# Blog data preparation

## Environment prep and imports

In [1]:
from glob import glob
import pandas as pd
import string

In [2]:
import xml.etree.ElementTree as et
import lxml
from bs4 import BeautifulSoup as bs
from tqdm.notebook import tqdm
import pickle
import nltk

In [3]:
import chardet

## Download the data
This data is provided by https://u.cs.biu.ac.il/~koppel/BlogCorpus.htm. [1] It is an academic dataset of blogger metadata and blog contents. We can either stick with the original dataset in its `.xml` form or we can use [Kaggle's version](https://www.kaggle.com/rtatman/blog-authorship-corpus).
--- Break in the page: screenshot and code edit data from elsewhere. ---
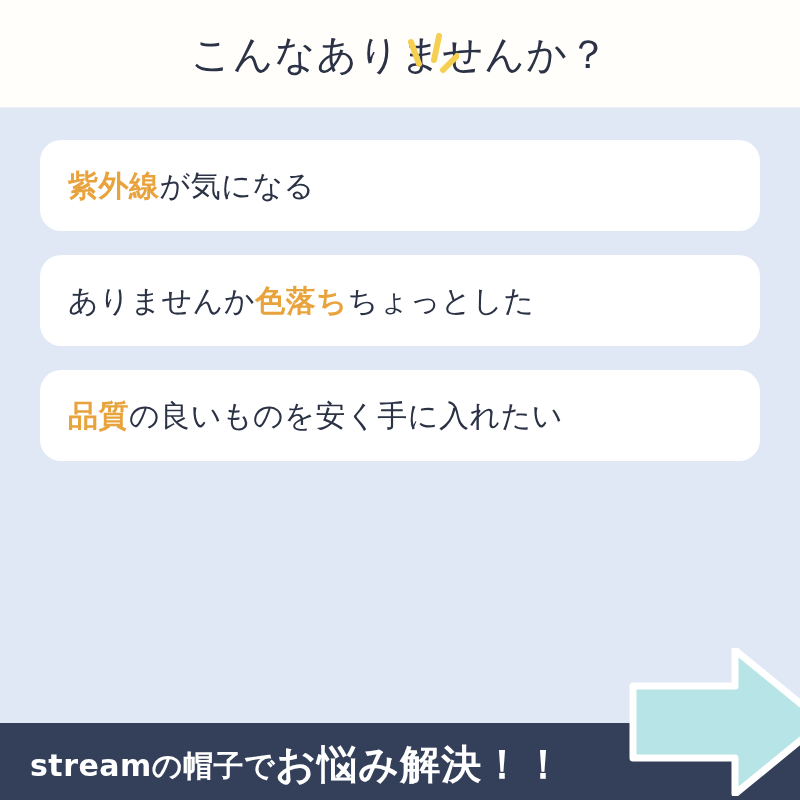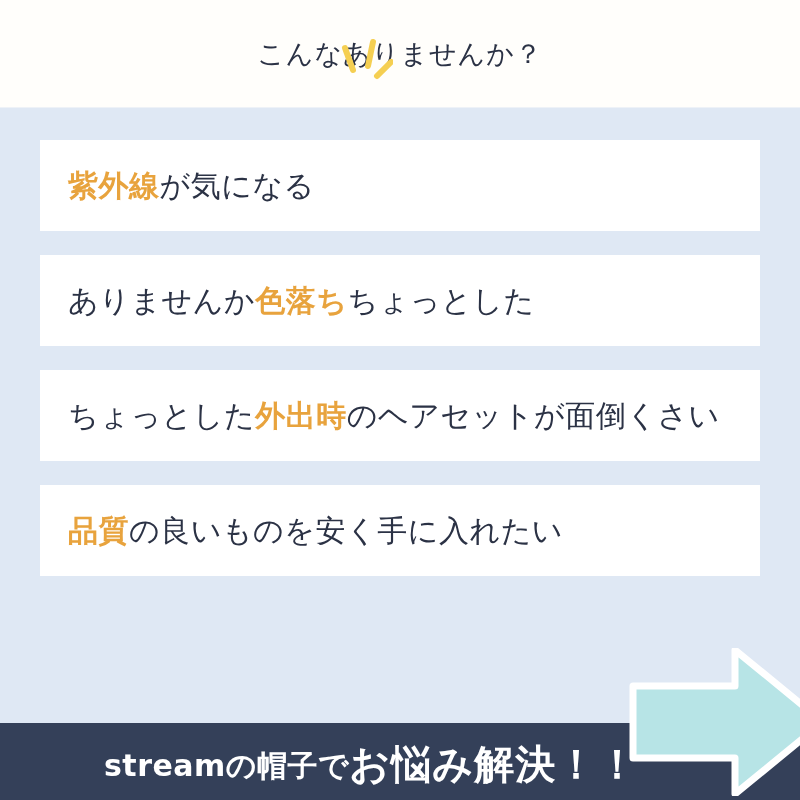"こんな" .hl-plain { font-size: 27px -> 40px }
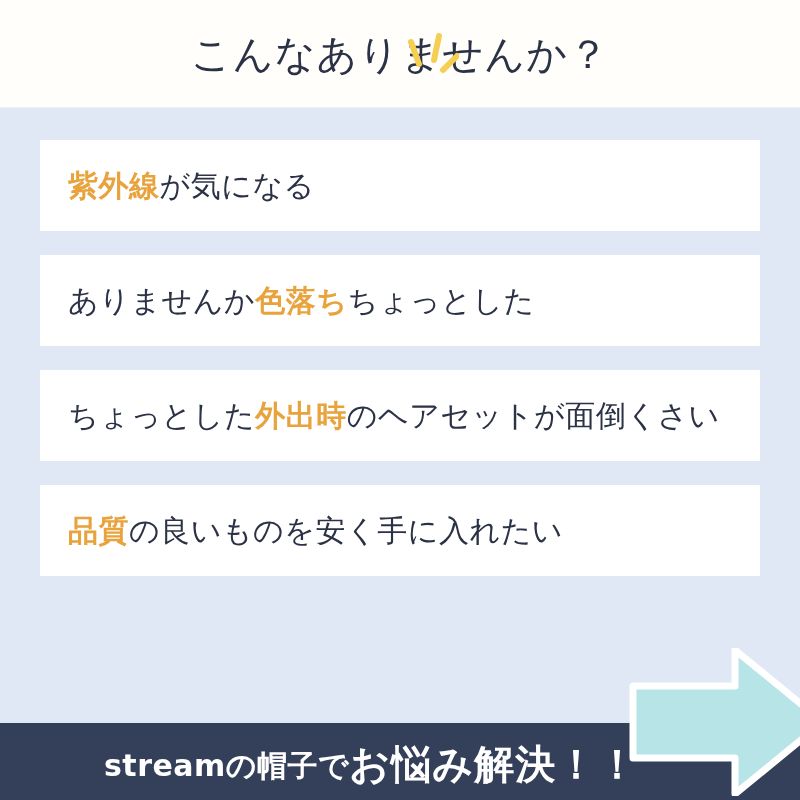"紫外線が気になる" .card { border-radius: none -> 21px }
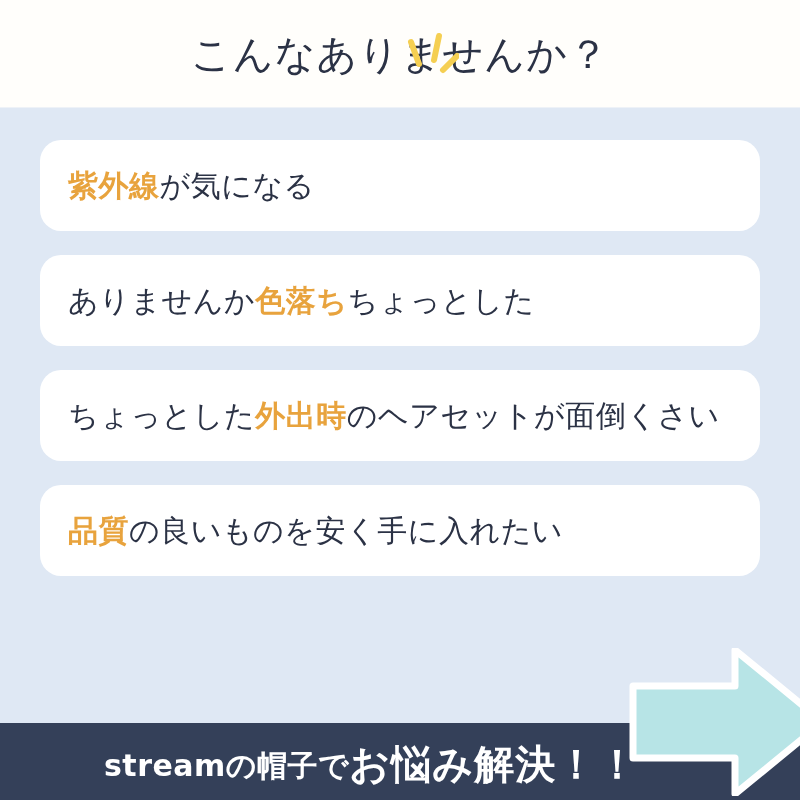"ちょっとした外出時のヘアセットが面倒くさい" div.card { html: <div> <div> <span>ちょっとした</span><span>外出時</span><span>のヘアセットが面倒くさい</span> </div> </div> -> none }
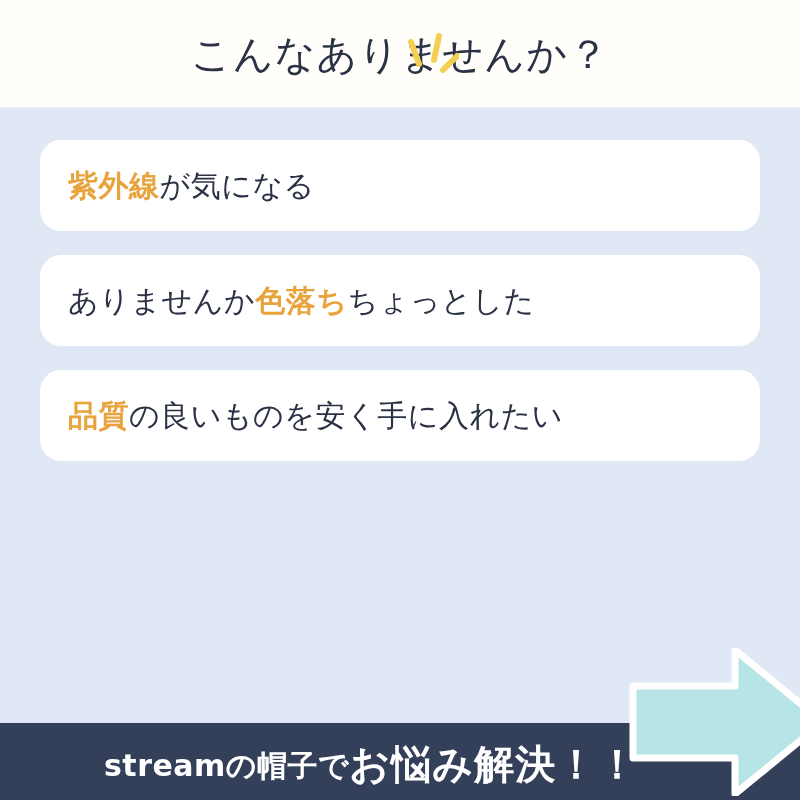"streamの帽子で" .bottom-bar { padding-left: 104px -> 30px }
The original data has a host of different encodings, which makes it necessary to detect the correct encoding before reading in the file much of the time, and even then we still fail to read over 30 files. Furthermore, the original data address has recently changed without providing a new location. We therefore recommend the Kaggle approach. However, the following code is preserved in case anyone wants to process the original dataset by hand.

## Prepare the raw data

In [4]:
def get_blog_entries(filename, min_length=1):
    """Read a blogfile and record entries with more words than min_length
    
    The compilers of this data left the blog files in an assortment of different encodings. 
    Short of hard-coding the exact encoding for each file, the only solution seems to be
    to detect them dynamically at file read time and then attempt to use that encoding.
    This should not ordinarily be done, since it is slow and dumb.
    """
    vals = filename.split("/")[-1].split(".")
    base_dict = {"blogger_id": vals[0], 
                 "sex": vals[1],
                 "age": vals[2],
                 "topic": vals[3],
                 "sign": vals[4],
                }
    valid_posts = []
    try: # start with default encoding
        with open(filename, "r") as infile:
            content = infile.read()
    except: # if that fails, try to detect the encoding
        try:
            with open(filename, "rb") as infile:
                bcontent = infile.read()
                detect = chardet.detect(bcontent)
                content = bcontent.decode(encoding=detect['encoding'])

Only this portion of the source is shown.